Ulka Kelkar, World Resources Institute (WRI) India’s Climate Program Director, welcomes the US’s return to the international fold. “From the perspective of multi-lateral climate action, under the United Nations approach, the largest emitter in terms of cumulative historical emissions has to be in the agreement,” she says. Kelkar says that an actively-engaged US can help revive effective international carbon market-based mechanisms to reduce emissions. “Simply the presence of a large buyer in the carbon markets will give a boost to the efforts to use these market mechanisms for people to invest in innovations, in the hope of getting a better price for carbon credits,” she says.
The Biden administration’s new climate ambitions could also have implications for India. Speaking to Mint earlier, Arunabha Ghosh, CEO of the Delhi-based research organization Council on Energy, Environment and Water (CEEW) had said that this could lead to India announcing its own mid-century climate plans. “There is an opportunity here for deeper India-US cooperation on: institutional investment in renewables, energy efficiency and sustainable mobility; disruptive technologies to reduce industrial emissions or capturing and removing carbon; new business models for urban and rural applications of distributed energy; and building resilient infrastructure against climate risk,” he said.
For Dubash, a meaningful Indo-US dialogue on climate could reset global parameters on emissions reductions. “There’s an interesting opportunity for India and the US to frame what ambitious action really looks like. The Europeans have framed it as, ‘You give us a net-zero pledge and we’ll count it as ambitious.’ I feel that for many countries, simply having a pledge for 30-40 years out doesn’t really contribute.
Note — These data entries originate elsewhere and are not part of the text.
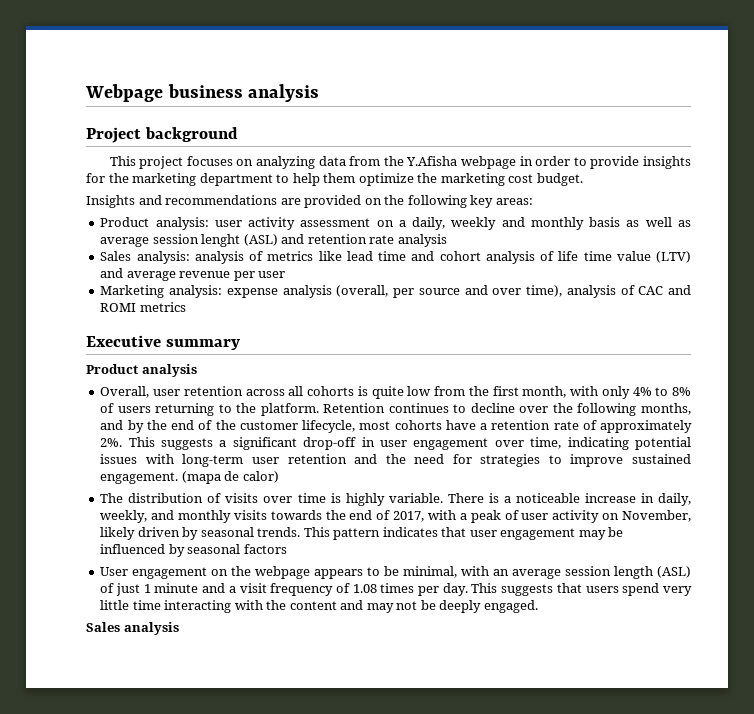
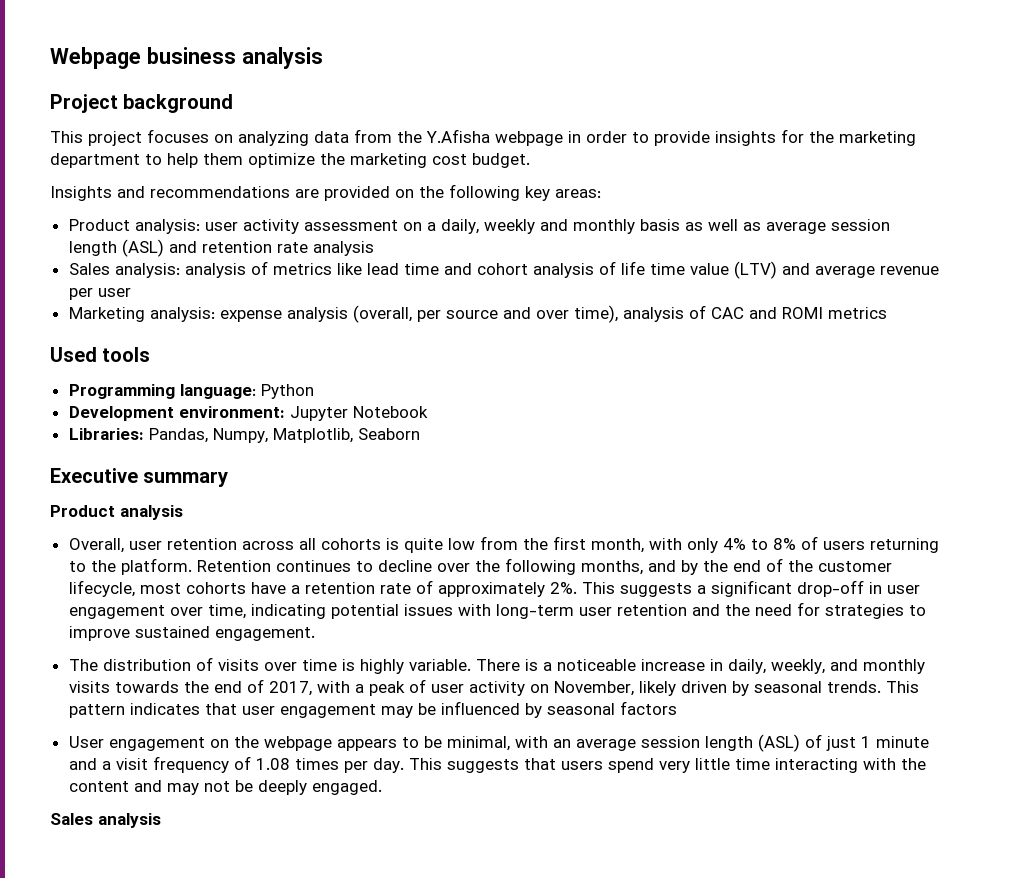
- Product analysis: user activity assessment on a daily, weekly and monthly basis as well as average session lenght (ASL) and retention rate analysis
+ Product analysis: user activity assessment on a daily, weekly and monthly basis as well as average session length (ASL) and retention rate analysis
+ Used tools
+ Programming language: Python
+ Development environment: Jupyter Notebook
+ Libraries: Pandas, Numpy, Matplotlib, Seaborn
- (mapa de calor)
Because then there has to be some mechanism through which a 30-year future pledge affects what you do today,” he says.
One of the Paris Agreement’s largely unfulfilled potential has been that of climate finance. The COP 16 (Conference of Parties) of the United Nations Framework Convention on Climate Change (UNFCCC) stated that, “developed country Parties commit, in the context of meaningful mitigation actions and transparency on implementation, to a goal of mobilizing jointly USD 100 billion per year by 2020 to address the needs of developing countries.” The COP 26 meet in Glasgow in November will be an important milestone in sorting out the issue of meeting this target. “It is very important that the US meets its previous commitment that it had made under the Obama administration and which it did not complete. And also increases the amount that it is going to give to the Green Climate Fund (GCF). Other European countries have announced a doubling of their contributions to the GCF compared to the first round,” says Kelkar.
According to Anjal Prakash, an IPCC author and adjunct associate professor and research director at the Indian School of Business (ISB) in Hyderabad, the US should also look into technology transfers to developing nations to help the latter cut their emissions. “The world needs help in evaluating how green economy principles can be integrated into technology transfer policies and how it can serve as a means for further growth in the context of a green economy. With the new political will, these collaborations are possible,” he says.
Clearly then, the Biden administration has much to accomplish over the coming years. If it succeeds, this could be the beginning of a transformative moment. At least, it has begun well.